Aoki Center Presents: Bill Wiecek "U.S. Supreme Court & African Americans, 1800-2000" _2/4/2020

U.S. Supreme Court & African Americans, 1800-2000 Professor William Wiecek Tuesday, February 4th Noon - 1:00 PM This study in progress offers a modern comprehensive historical overview of the role of the United States Supreme Court in cases involving freedom and enslavement, race and racism, emancipation, Jim Crow, discrimination, and equality. The Court’s treatment of questions of slavery, freedom, race, and discrimination is best understood in the context of evolving structures of racial inequality. In the era of Slavery, 1619-1776-1865, racial inequality in America was absolute. In the words of Chief Justice Roger B. Taney in the Dred Scott Case (1857), African Americans, whether enslaved or free, were “a subordinate and inferior class of beings” who “had no rights which the white man was bound to respect.” In the succeeding era, called Servitude, 1865-1954, black citizens were subjected to a regime of nominal freedom and equality, but the underlying social reality was discrimination, disfranchisement, and subordination at times little better than slavery.
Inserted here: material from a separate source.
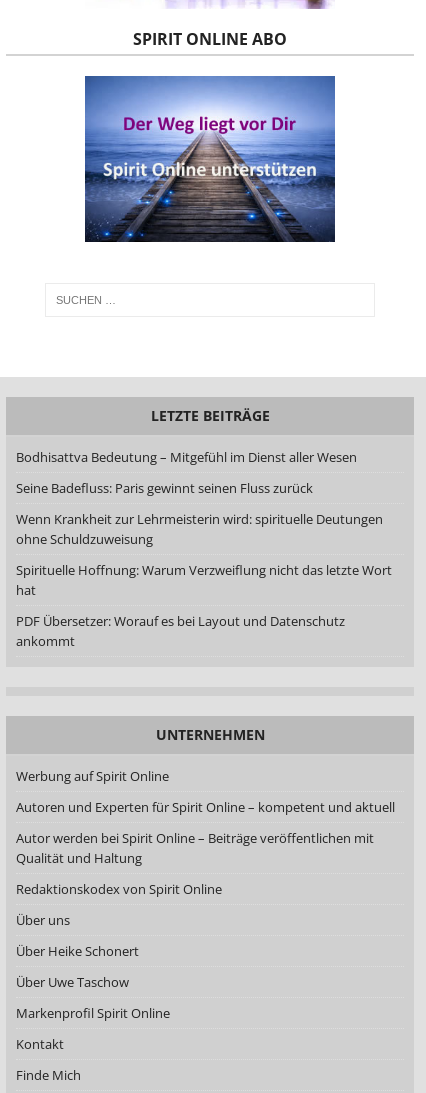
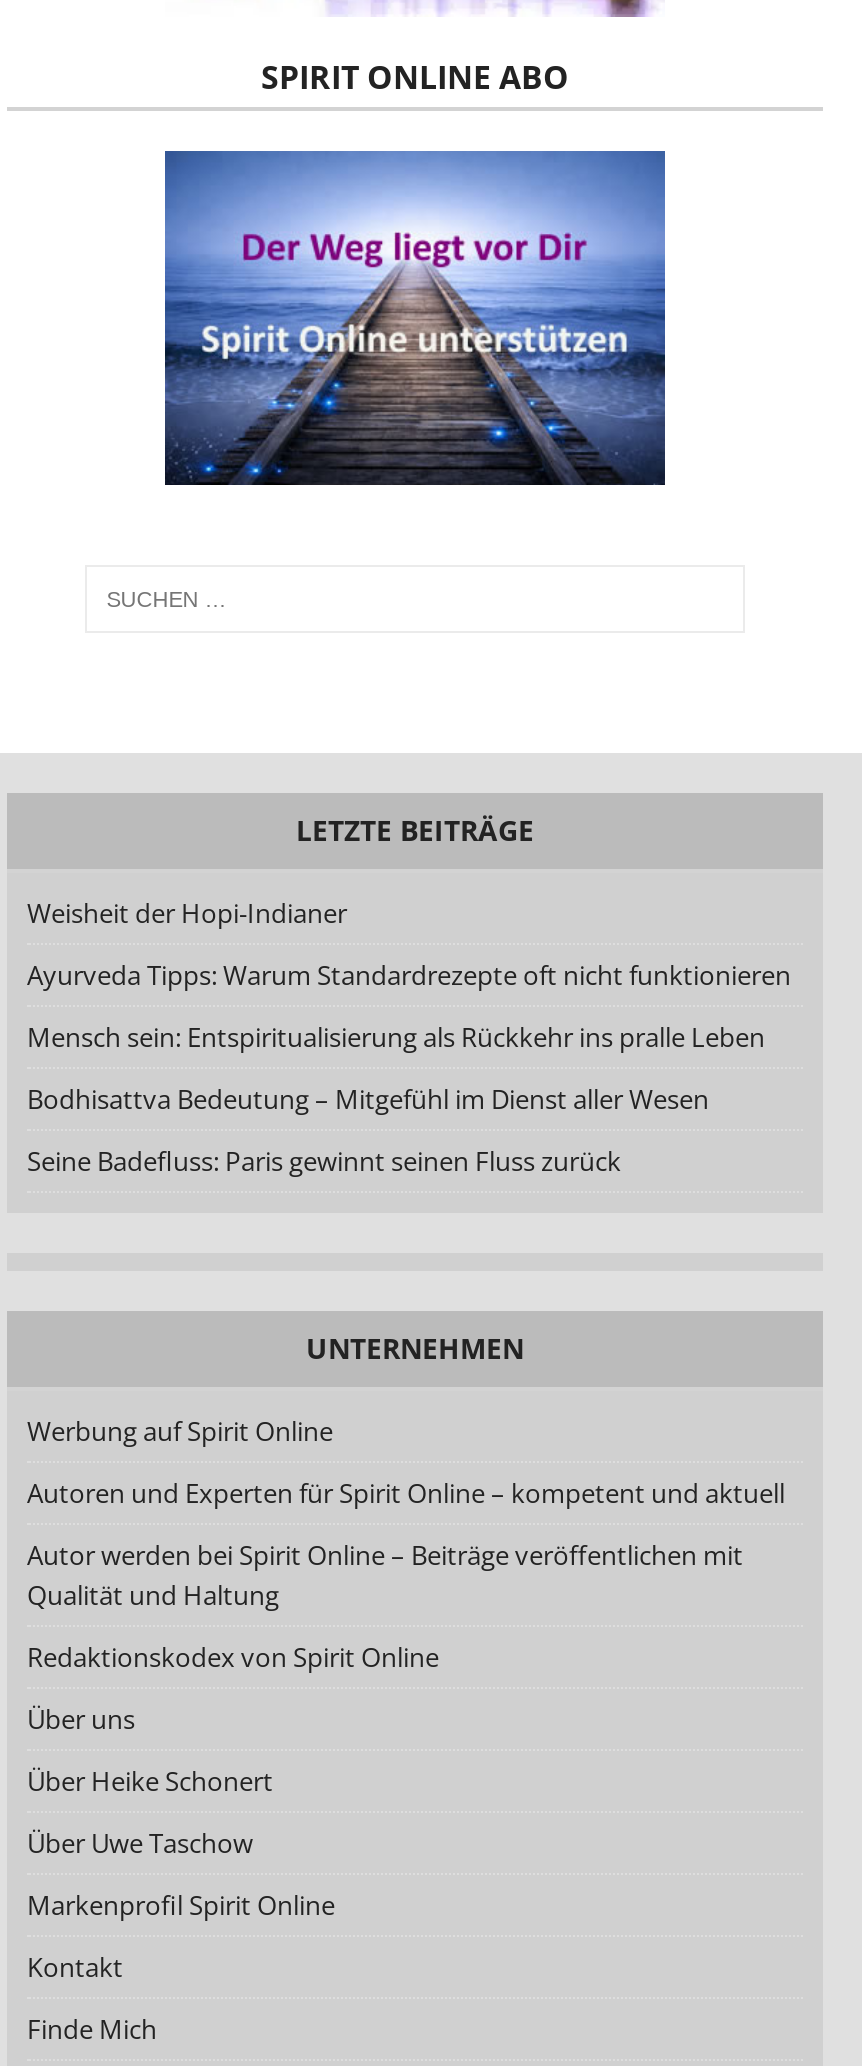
none -> [27,896,791,1056] Weisheit der Hopi-Indianer | Ayurveda Tipps: Warum Standardrezepte oft nicht funktionieren | Mensch sein: Entspiritualisierung als Rückkehr ins pralle Leben
moved [16,448,357,497] -> [27,1082,709,1180]: Bodhisattva Bedeutung – Mitgefühl im Dienst aller Wesen | Seine Badefluss: Paris gewinnt seinen Fluss zurück
[16,510,392,650] Wenn Krankheit zur Lehrmeisterin wird: spirituelle Deutungen | ohne Schuldzuweisung | Spirituelle Hoffnung: Warum Verzweiflung nicht das letzte Wort | hat | PDF Übersetzer: Worauf es bei Layout und Datenschutz | ankommt -> none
Servitude was followed by a period I call Structural Racism, 1954 to the present, where racial inequality persists as a part of the structures and institutions of American society, nominally repudiated but an inescapable reality for millions of American citizens. Professor William Wiecek practiced law in New Hampshire and taught legal and constitutional history at the University of Missouri-Columbia for 16 years before joining Syracuse University College of Law, where he taught for over 25 years. At Syracuse University College of Law, Wiecek held the Congdon Chair in Public Law and Legislation. He has written or edited ten books, as well as over forty articles and chapters, on slavery and its abolition, republicanism, nineteenth-century constitutional development, and the United States Supreme Court. He has taught courses in constitutional law, property, race and law, legal and constitutional history, corporations, civil procedure, and Roman law. Professor Wiecek has taught as a visiting professor of law at the law schools of the University of Kentucky, Arizona State University, UC Davis, and Pacific-McGeorge. Professor Wiecek received a B.A. from Catholic University, an LL.B. from Harvard University, and a Ph.D. in History from the University of Wisconsin at Madison.